> ACTIVITY
From the listing below, reproduce exactly the lines starting with the one with "[729,313,836,328] CXSMILES ->" and going on through the one with "[90,125,166,141] Created by -> (522, 71) none", both ends kept. No picture is copied.

==============================

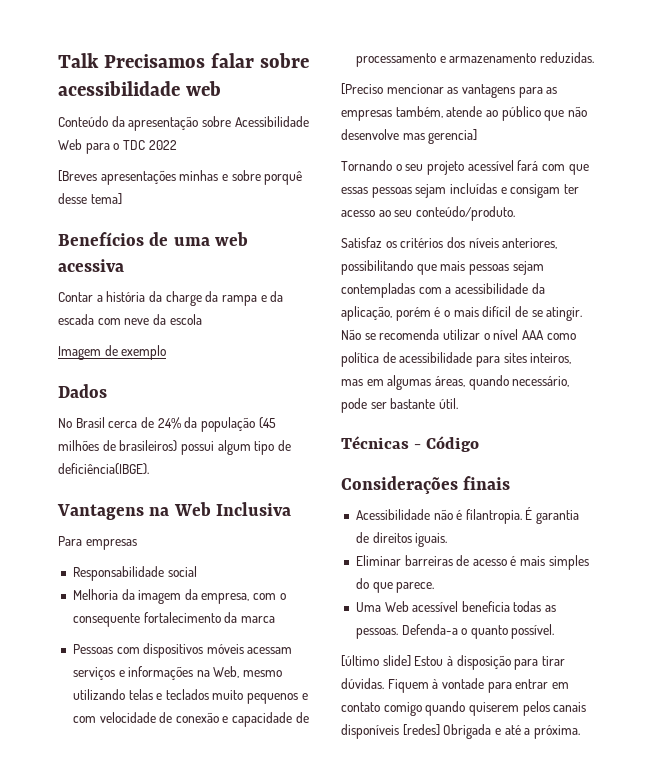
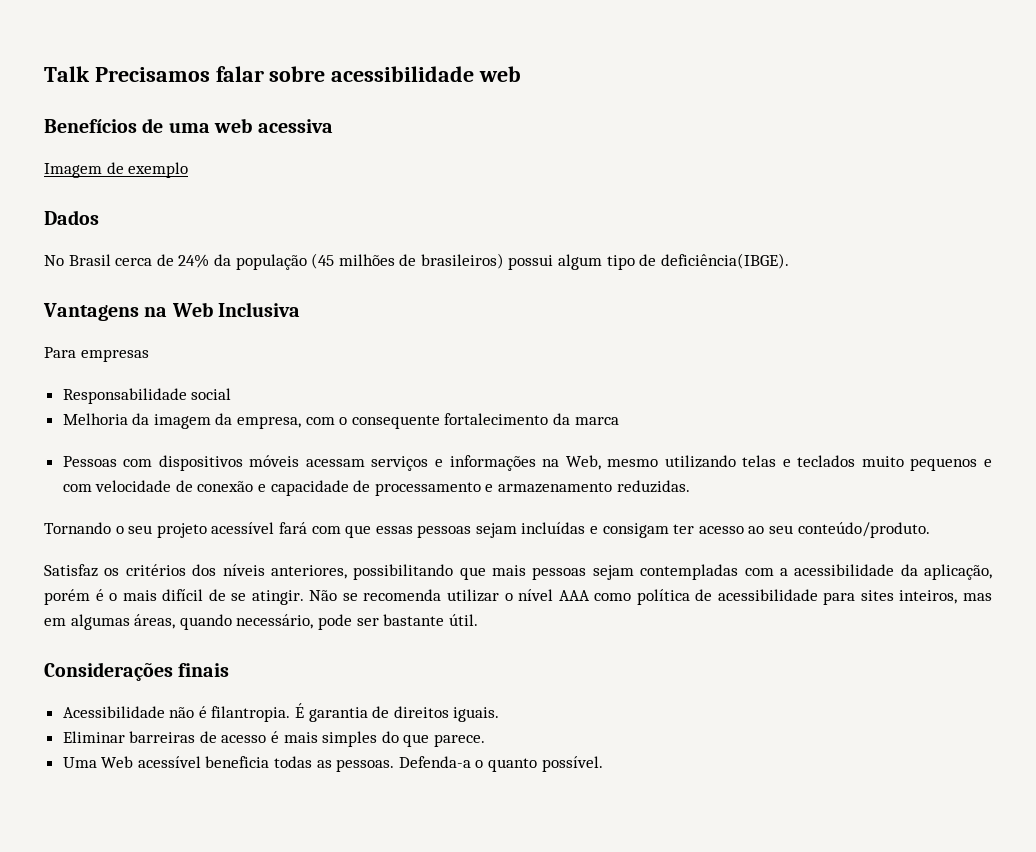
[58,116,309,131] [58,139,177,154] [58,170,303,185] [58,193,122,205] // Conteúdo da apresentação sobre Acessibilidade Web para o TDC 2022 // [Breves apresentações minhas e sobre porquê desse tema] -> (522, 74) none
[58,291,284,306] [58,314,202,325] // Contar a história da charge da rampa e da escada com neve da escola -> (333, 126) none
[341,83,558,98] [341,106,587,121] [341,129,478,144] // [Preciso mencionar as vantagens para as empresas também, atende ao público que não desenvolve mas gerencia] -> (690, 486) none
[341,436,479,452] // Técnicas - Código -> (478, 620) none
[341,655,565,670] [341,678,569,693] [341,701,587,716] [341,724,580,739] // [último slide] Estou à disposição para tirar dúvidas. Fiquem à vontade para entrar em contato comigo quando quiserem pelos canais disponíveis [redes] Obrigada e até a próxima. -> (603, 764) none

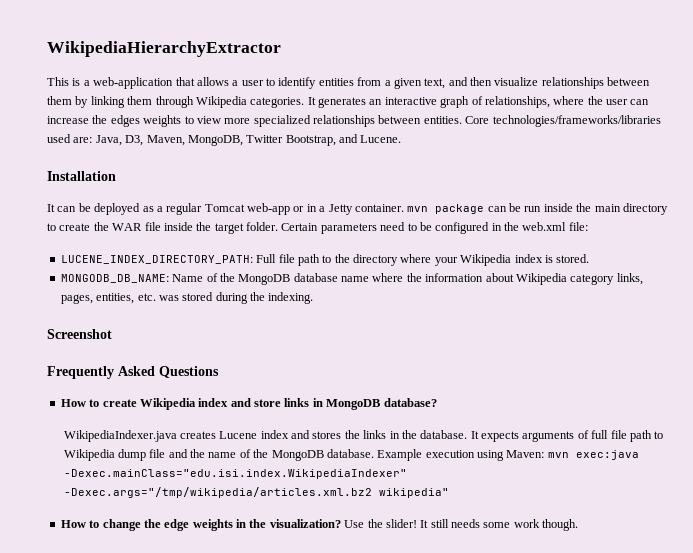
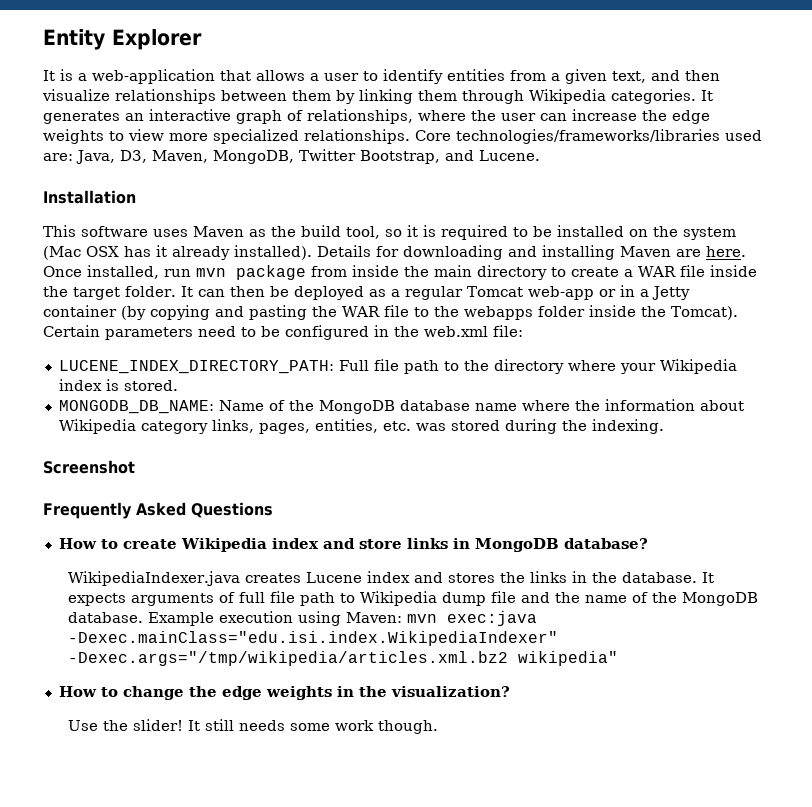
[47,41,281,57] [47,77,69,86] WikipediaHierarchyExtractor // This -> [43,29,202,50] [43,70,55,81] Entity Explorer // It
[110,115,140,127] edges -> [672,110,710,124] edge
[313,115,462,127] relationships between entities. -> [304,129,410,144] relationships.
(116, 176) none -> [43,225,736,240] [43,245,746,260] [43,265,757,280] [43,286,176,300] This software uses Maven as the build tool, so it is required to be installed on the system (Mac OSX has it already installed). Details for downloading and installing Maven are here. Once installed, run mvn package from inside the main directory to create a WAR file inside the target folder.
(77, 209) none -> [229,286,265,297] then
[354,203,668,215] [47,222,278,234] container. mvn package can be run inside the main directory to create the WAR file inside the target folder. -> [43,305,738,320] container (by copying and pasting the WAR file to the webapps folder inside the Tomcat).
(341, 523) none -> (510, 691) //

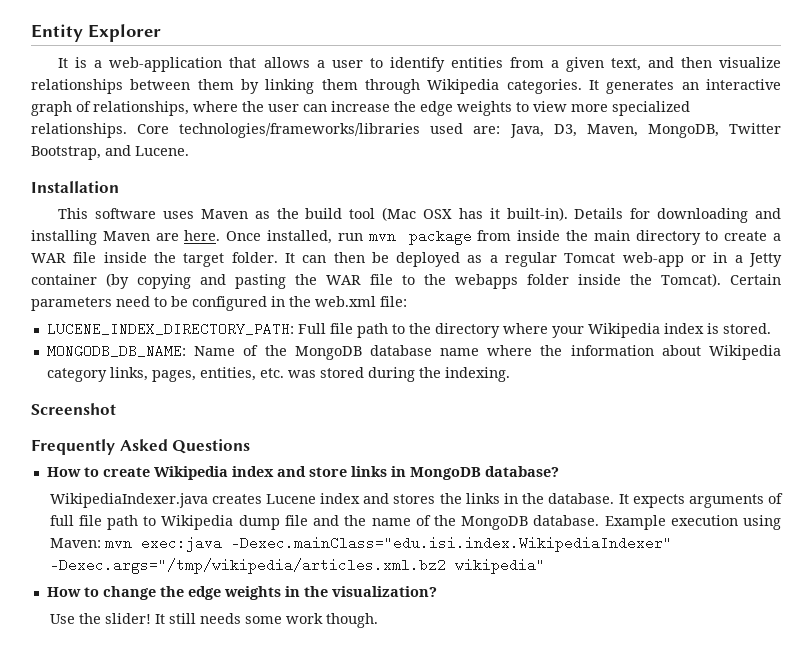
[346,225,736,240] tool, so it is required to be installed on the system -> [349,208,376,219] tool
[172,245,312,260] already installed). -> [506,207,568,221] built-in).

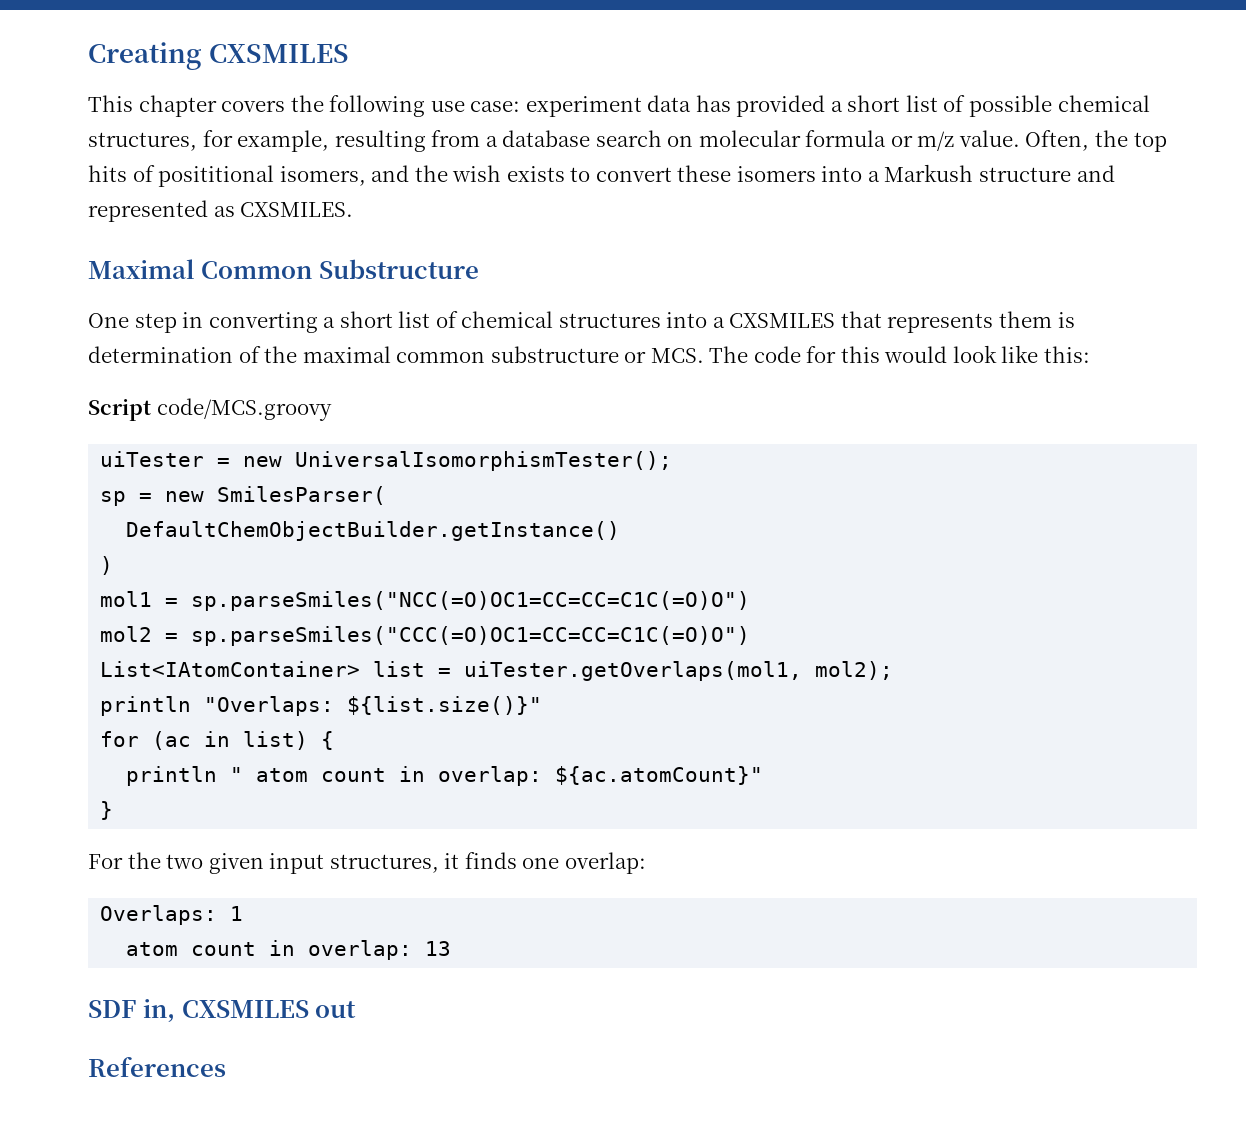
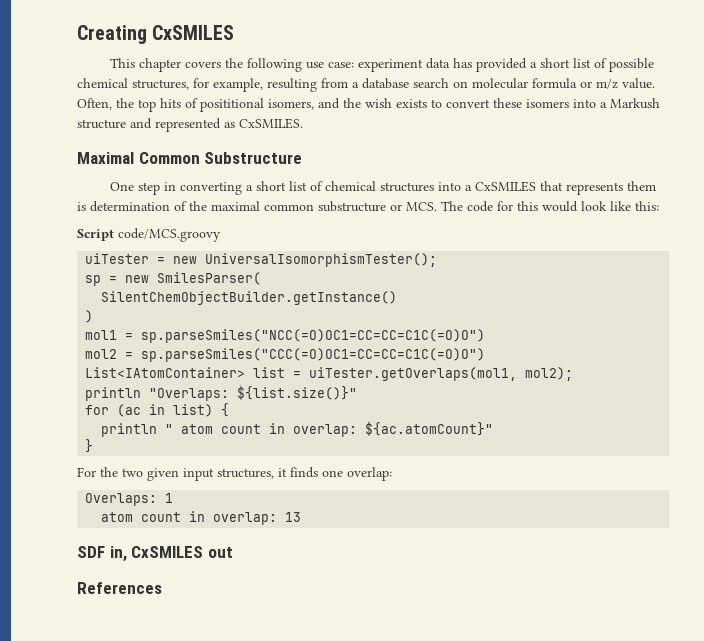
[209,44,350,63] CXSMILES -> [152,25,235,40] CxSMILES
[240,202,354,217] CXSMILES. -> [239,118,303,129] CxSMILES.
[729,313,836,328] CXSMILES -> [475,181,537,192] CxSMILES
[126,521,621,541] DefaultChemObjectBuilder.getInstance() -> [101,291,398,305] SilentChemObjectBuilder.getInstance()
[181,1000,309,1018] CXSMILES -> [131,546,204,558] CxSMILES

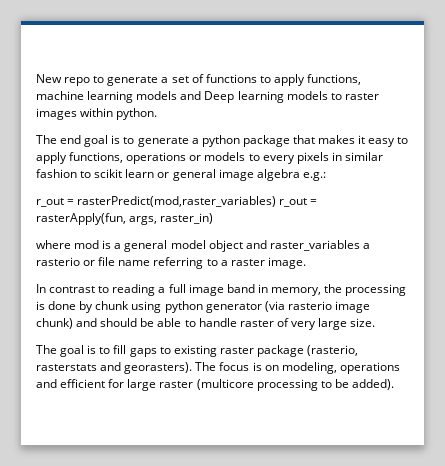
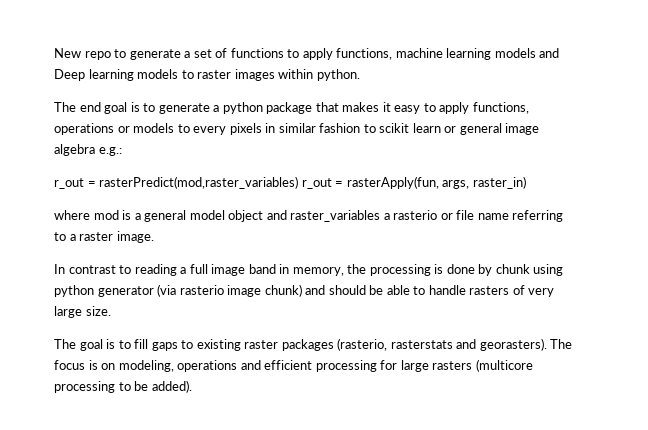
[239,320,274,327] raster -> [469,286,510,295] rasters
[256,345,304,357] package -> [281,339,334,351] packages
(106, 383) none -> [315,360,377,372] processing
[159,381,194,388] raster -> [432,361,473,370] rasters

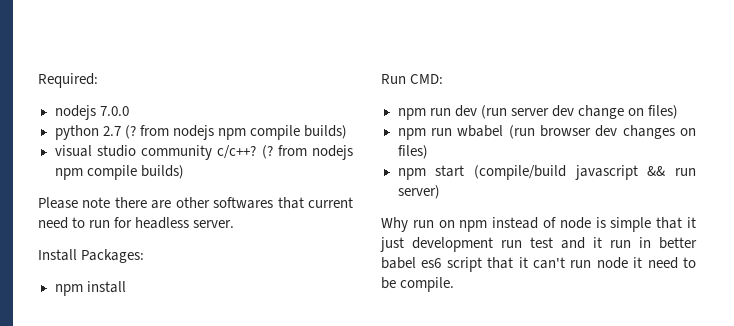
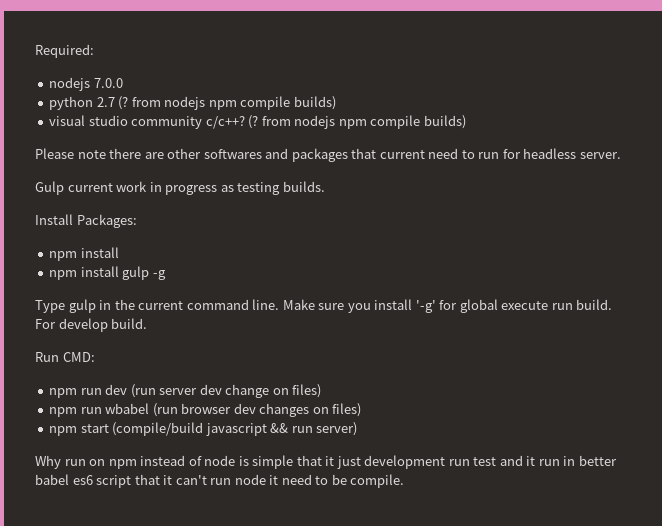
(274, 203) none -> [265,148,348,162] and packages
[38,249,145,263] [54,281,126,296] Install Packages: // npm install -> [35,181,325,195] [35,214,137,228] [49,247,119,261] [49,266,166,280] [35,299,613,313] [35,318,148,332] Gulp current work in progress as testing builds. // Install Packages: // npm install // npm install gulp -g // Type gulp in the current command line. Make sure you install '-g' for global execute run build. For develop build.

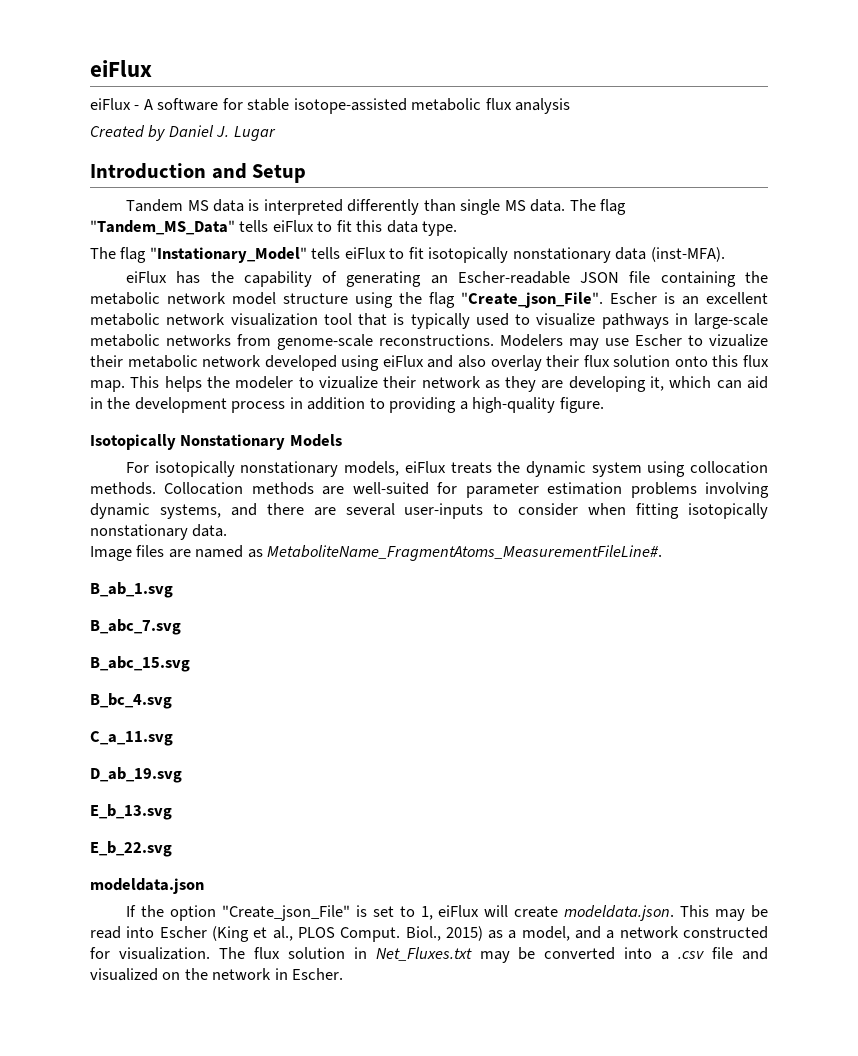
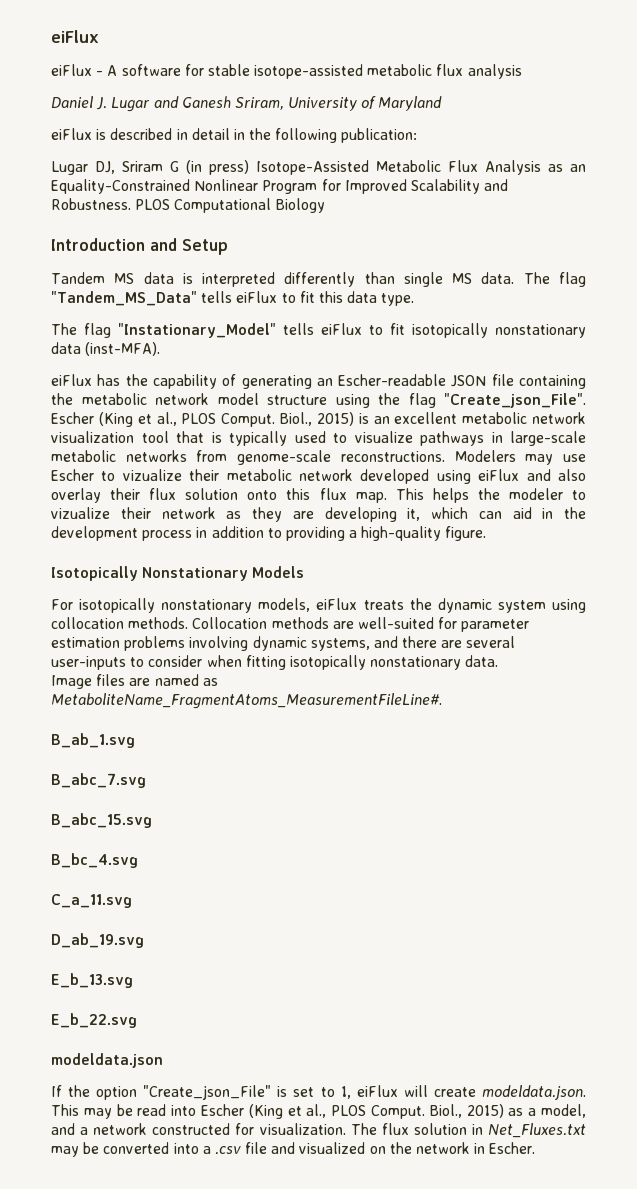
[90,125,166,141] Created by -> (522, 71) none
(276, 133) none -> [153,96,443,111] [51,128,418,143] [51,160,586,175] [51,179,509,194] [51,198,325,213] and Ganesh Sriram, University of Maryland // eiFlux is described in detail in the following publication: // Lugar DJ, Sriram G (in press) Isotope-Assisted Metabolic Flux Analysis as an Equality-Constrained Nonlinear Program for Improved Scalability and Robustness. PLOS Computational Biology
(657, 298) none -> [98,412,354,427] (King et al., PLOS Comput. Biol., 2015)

==============================

> RESULT BELOW
[729,313,836,328] CXSMILES -> [475,181,537,192] CxSMILES
[126,521,621,541] DefaultChemObjectBuilder.getInstance() -> [101,291,398,305] SilentChemObjectBuilder.getInstance()
[181,1000,309,1018] CXSMILES -> [131,546,204,558] CxSMILES

[239,320,274,327] raster -> [469,286,510,295] rasters
[256,345,304,357] package -> [281,339,334,351] packages
(106, 383) none -> [315,360,377,372] processing
[159,381,194,388] raster -> [432,361,473,370] rasters

(274, 203) none -> [265,148,348,162] and packages
[38,249,145,263] [54,281,126,296] Install Packages: // npm install -> [35,181,325,195] [35,214,137,228] [49,247,119,261] [49,266,166,280] [35,299,613,313] [35,318,148,332] Gulp current work in progress as testing builds. // Install Packages: // npm install // npm install gulp -g // Type gulp in the current command line. Make sure you install '-g' for global execute run build. For develop build.

[90,125,166,141] Created by -> (522, 71) none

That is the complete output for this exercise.